掘り上げた「いもジェンヌ」を手にする、JA新潟みらい かんしょ部会のツートップ。部会長の小竹光浩さんと、副部会長の本間真人さん。(写真:佐藤久)

 「収益性の面では一番高いのがスイカ」(小竹さん)であり、加工用大根も計算できる作物だ。「5年程前には大根が余るような状況があって、作付け面積を少なくしていたんですが、ここ3年は加工用の大根に高値が付いて、そのため、いもジェンヌの面積が増えていないところもあります」と、加工用大根の生産者でもある小竹さんは複雑な胸の内を明かす。

 しかも、農作業の面で季節が重なる点も悩みどころだ。夏の間はスイカの受粉と「いもジェンヌ」の苗の定植の時期が重なり、秋には大根と「いもジェンヌ」の収穫時期が重なってくる。そもそも生産者の高齢化が進み、担い手の数が限られているこの地域としては、需要があるからといっておいそれと「いもジェンヌ」を増やせない事情がある。

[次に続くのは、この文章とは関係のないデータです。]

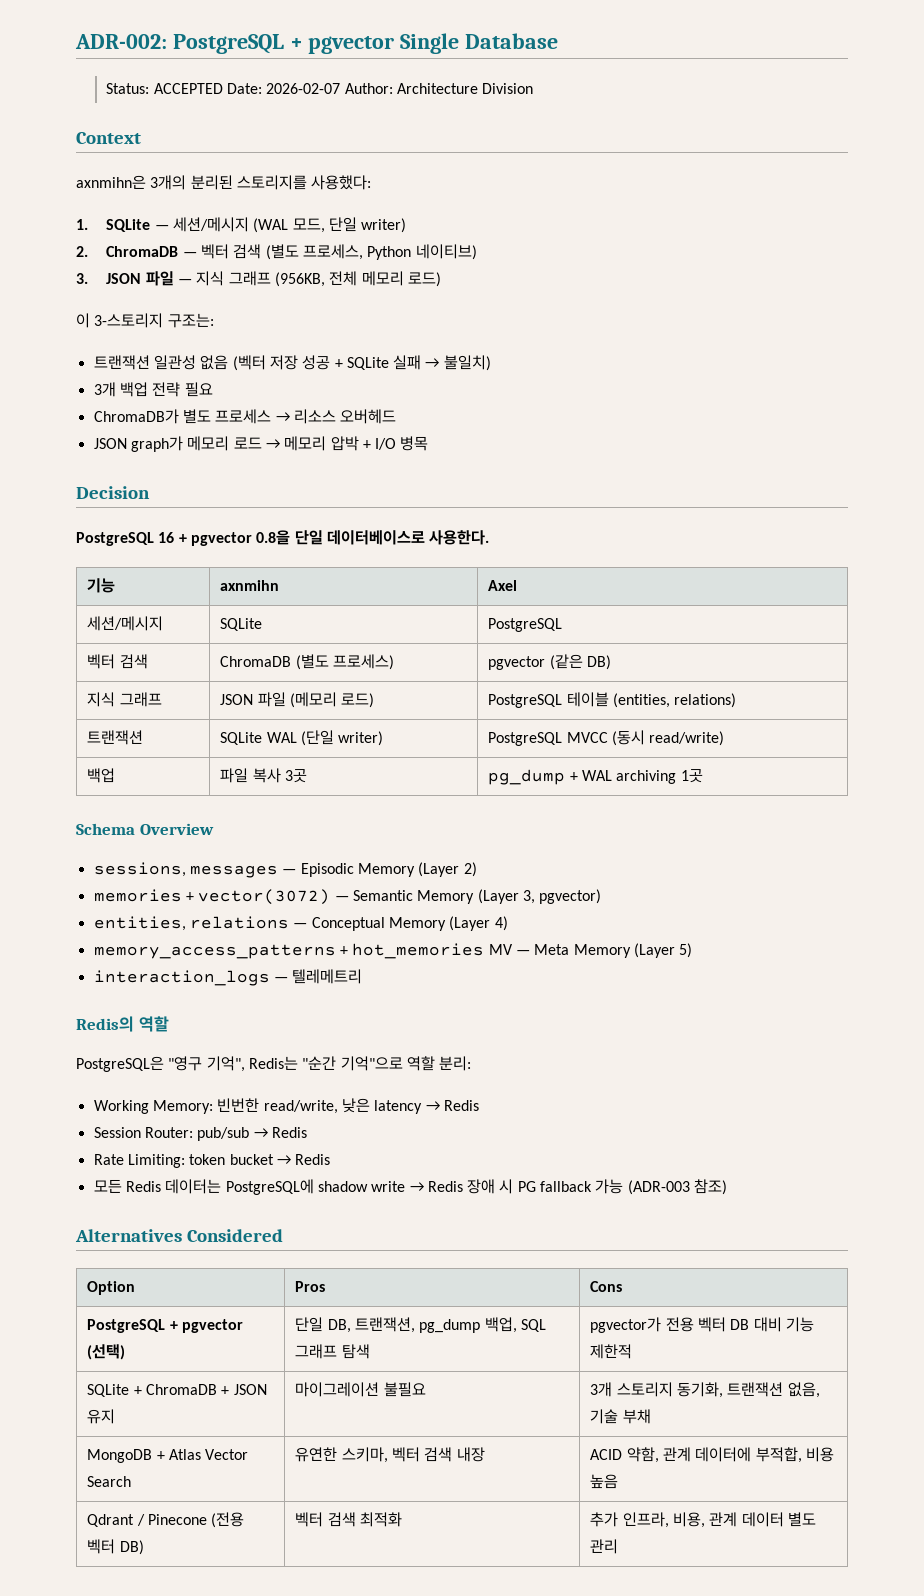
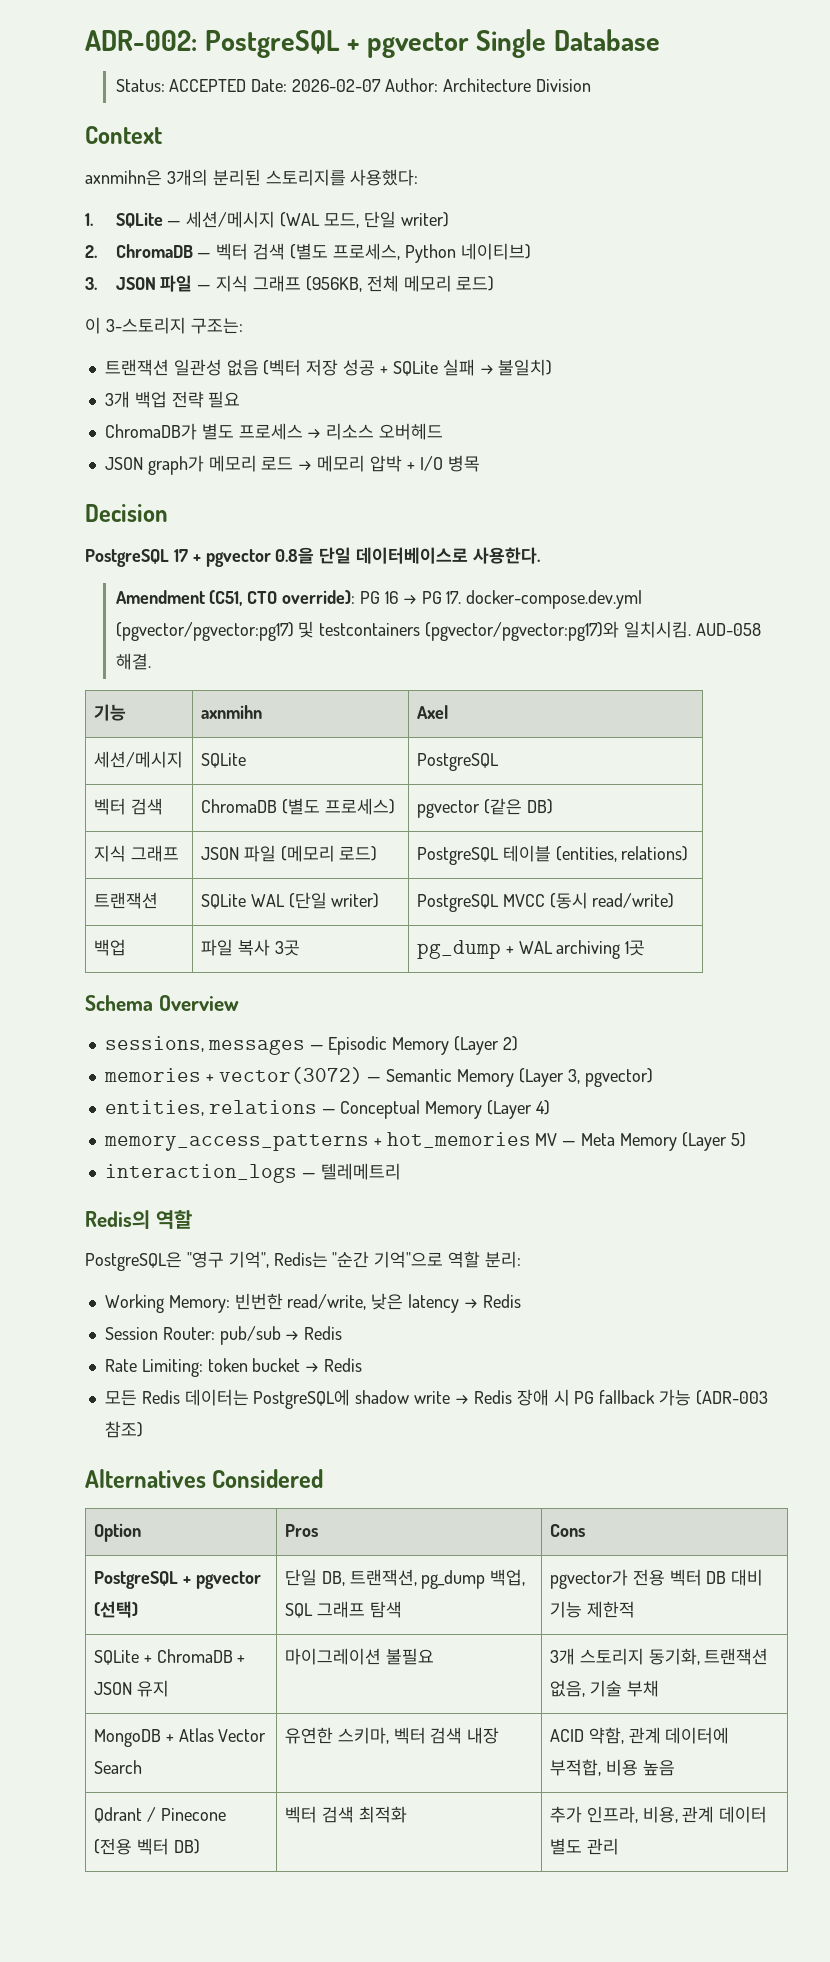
- PostgreSQL 16 + pgvector 0.8을 단일 데이터베이스로 사용한다.
+ PostgreSQL 17 + pgvector 0.8을 단일 데이터베이스로 사용한다.
+ Amendment (C51, CTO override): PG 16 → PG 17. docker-compose.dev.yml (pgvector/pgvector:pg17) 및 testcontainers (pgvector/pgvector:pg17)와 일치시킴. AUD-058 해결.

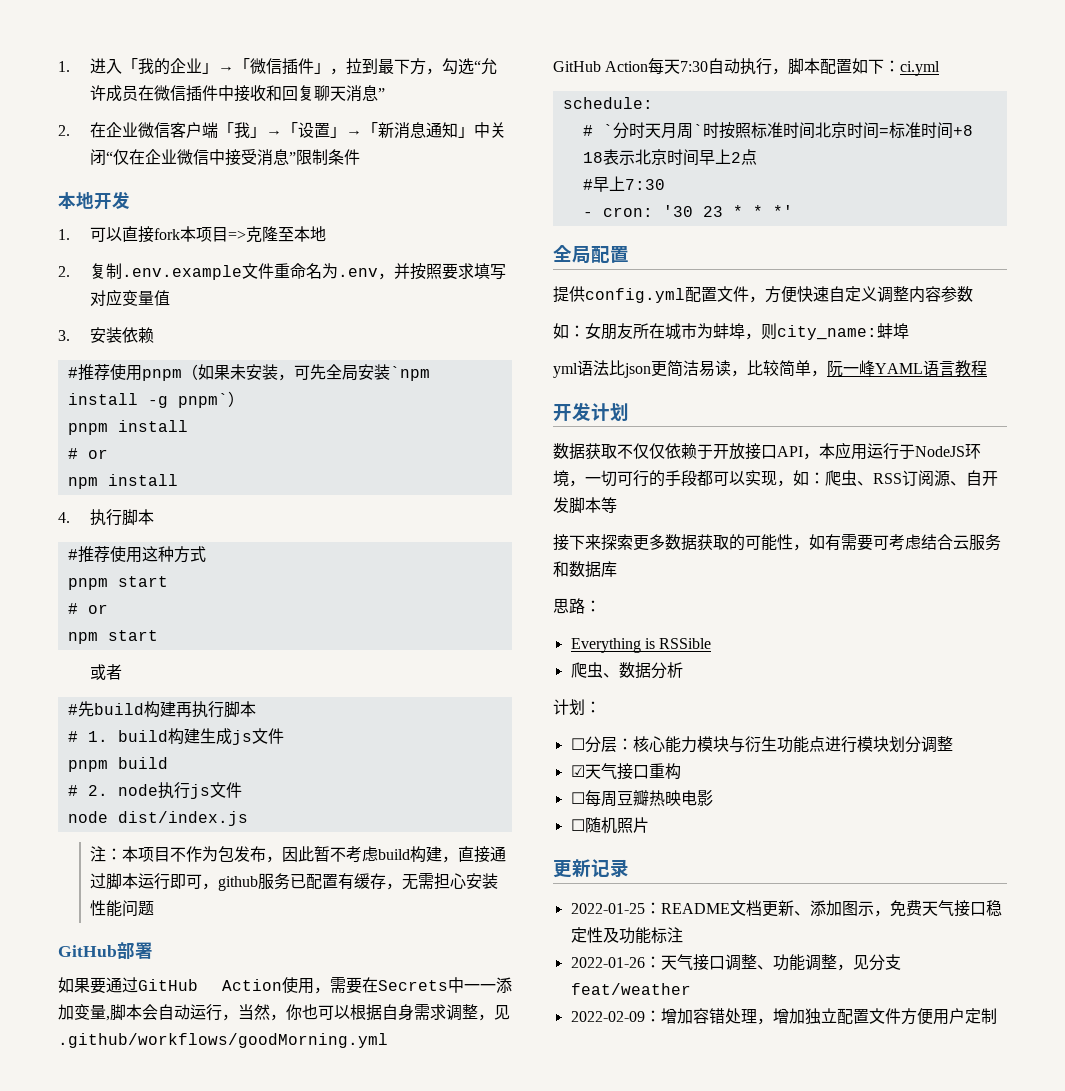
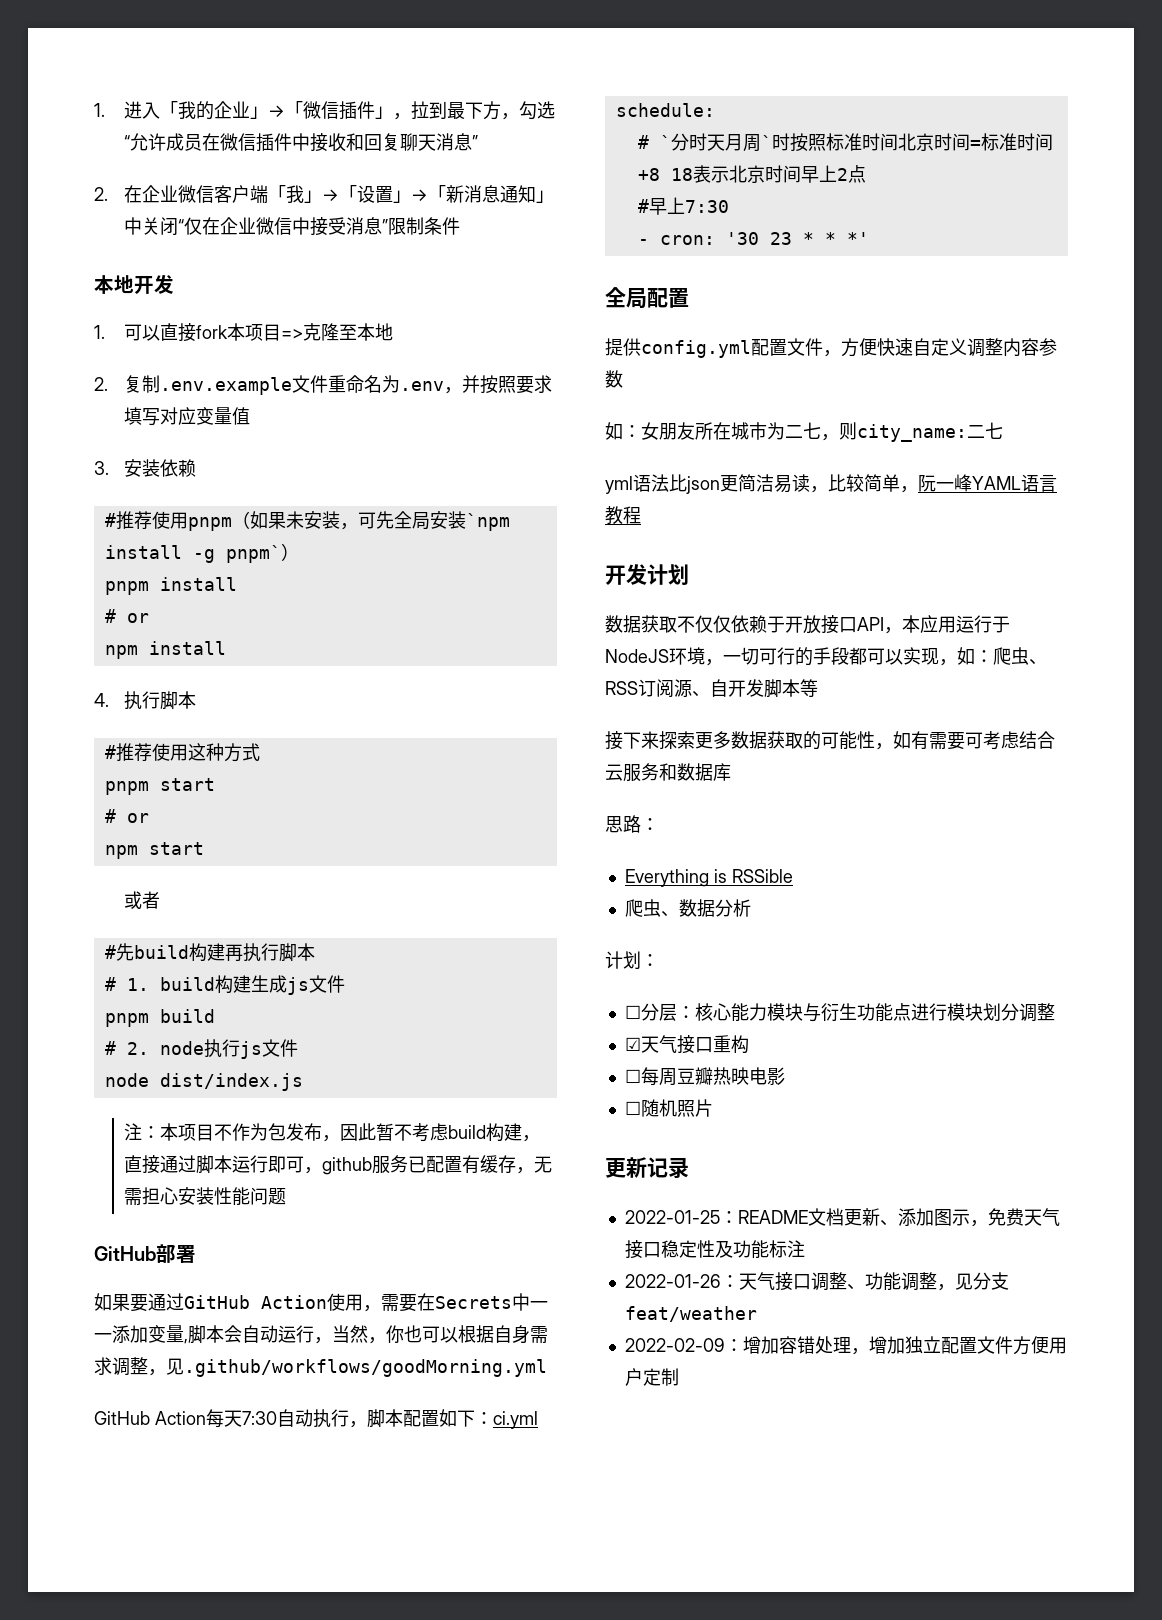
- 如：女朋友所在城市为蚌埠，则city_name:蚌埠
+ 如：女朋友所在城市为二七，则city_name:二七

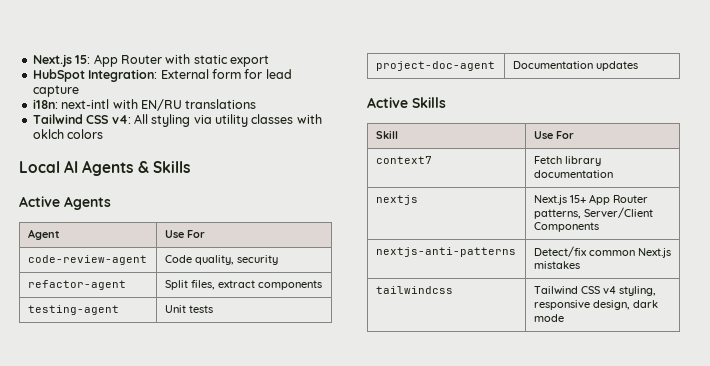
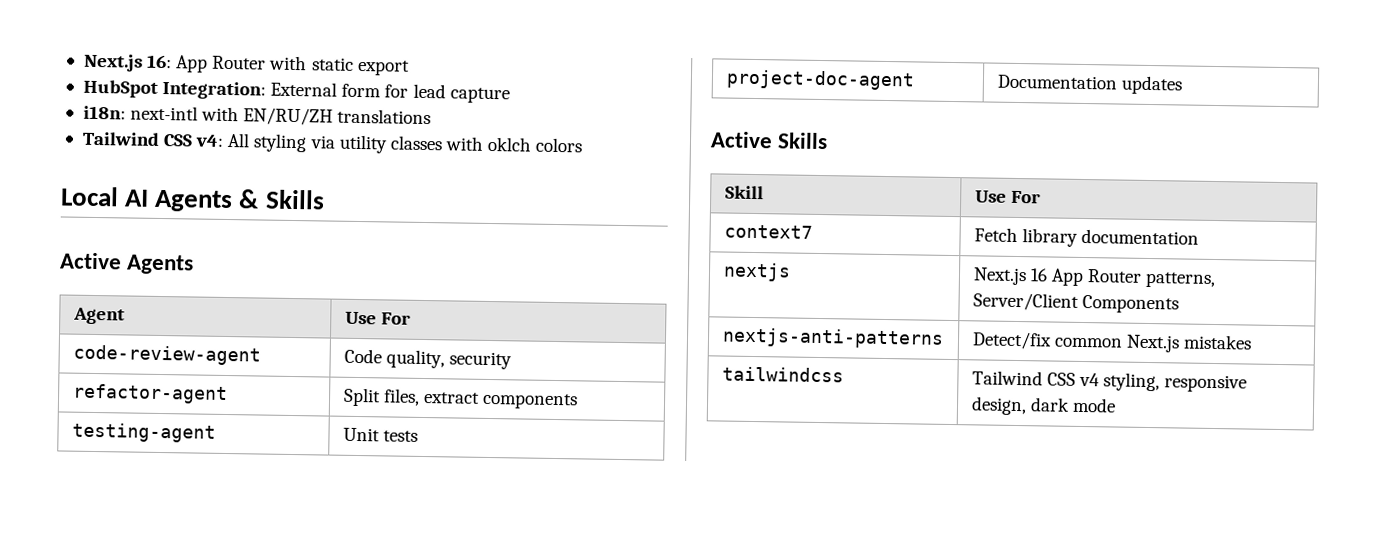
- Next.js 15: App Router with static export
+ Next.js 16: App Router with static export
- i18n: next-intl with EN/RU translations
+ i18n: next-intl with EN/RU/ZH translations
- nextjs | Next.js 15+ App Router patterns, Server/Client Components
+ nextjs | Next.js 16 App Router patterns, Server/Client Components

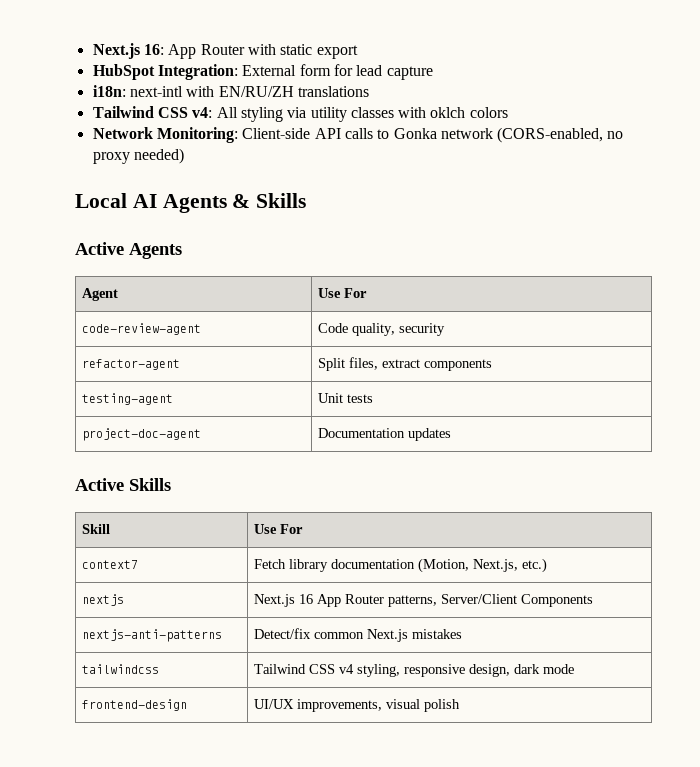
+ Network Monitoring: Client-side API calls to Gonka network (CORS-enabled, no proxy needed)
- context7 | Fetch library documentation
+ context7 | Fetch library documentation (Motion, Next.js, etc.)
+ frontend-design | UI/UX improvements, visual polish

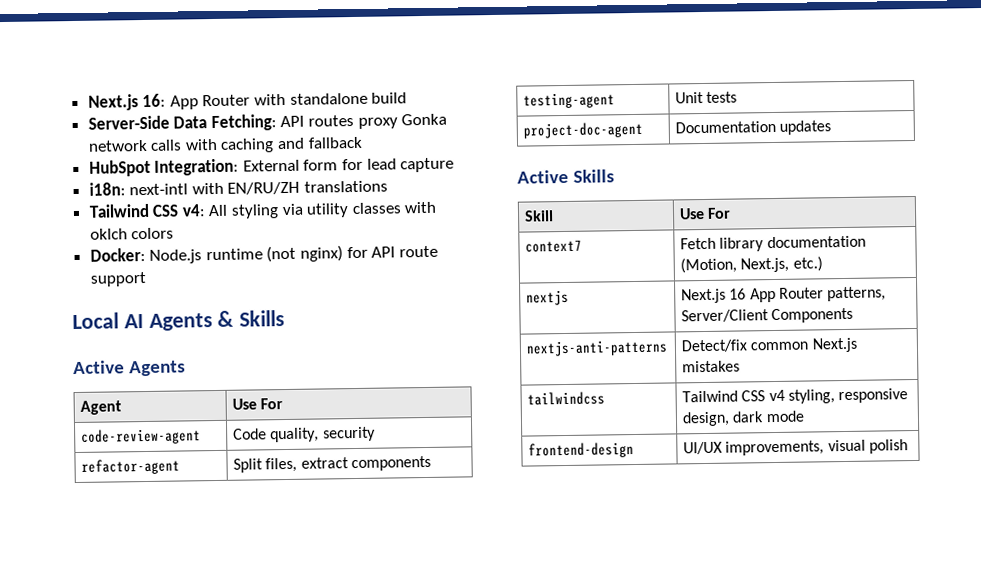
- Next.js 16: App Router with static export
+ Next.js 16: App Router with standalone build
+ Server-Side Data Fetching: API routes proxy Gonka network calls with caching and fallback
- Network Monitoring: Client-side API calls to Gonka network (CORS-enabled, no proxy needed)
+ Docker: Node.js runtime (not nginx) for API route support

 古俣さんも「何を作ればいいかという点から見ると、この地区はやはり加工用大根。収益性はさつまいもが上ですが、古くから漬けもの屋さんとのお付き合いがありますから」と作物の組み合わせと、販売面での難しさについて語る。

地域期待のブランドを今後どう伸ばすか?

 かつての葉たばこに代わって、「いもジェンヌ」という期待の作物ができたことは地域にとって喜ばしいことだが、作業時期の重なりや生産量の拡大についてJAと生産者とで議論を深めていく必要がある。

 担い手拡大の必要性もある。かんしょ部会の小竹さんは、「地元の方は手一杯でこれ以上は無理かもしれないのでJA管内で近隣の生産者にアプローチしたい」と語る。他のJAにまたがった連携も必要になってきそうだ。

 古俣さんは、「隣のJA越後中央の管内でも農地が境界なくつながっているところがあります。農協の枠を超えてJA越後中央の管内の生産者にも作ってもらえないか交渉しています」と農協間連携の可能性を語る。

 このようにいくつかの課題は残るが、地域期待の「いもジェンヌ」はスタートアップに成功したことは間違いない。JA新潟みらいでも、農協が関わったブランド立ち上げとしては「異例の成功」(小俣さん)と捉える。

 後は、生産技術面での改善や他の作物との作り分け、さらには農協間連携や担い手の拡大など、いくつかの課題をどう解決していくかだ。今後ブランドを充実させ、さらに大きなものに育てられるかどうかは、生産者とJAの腕にかかっていると言えるだろう。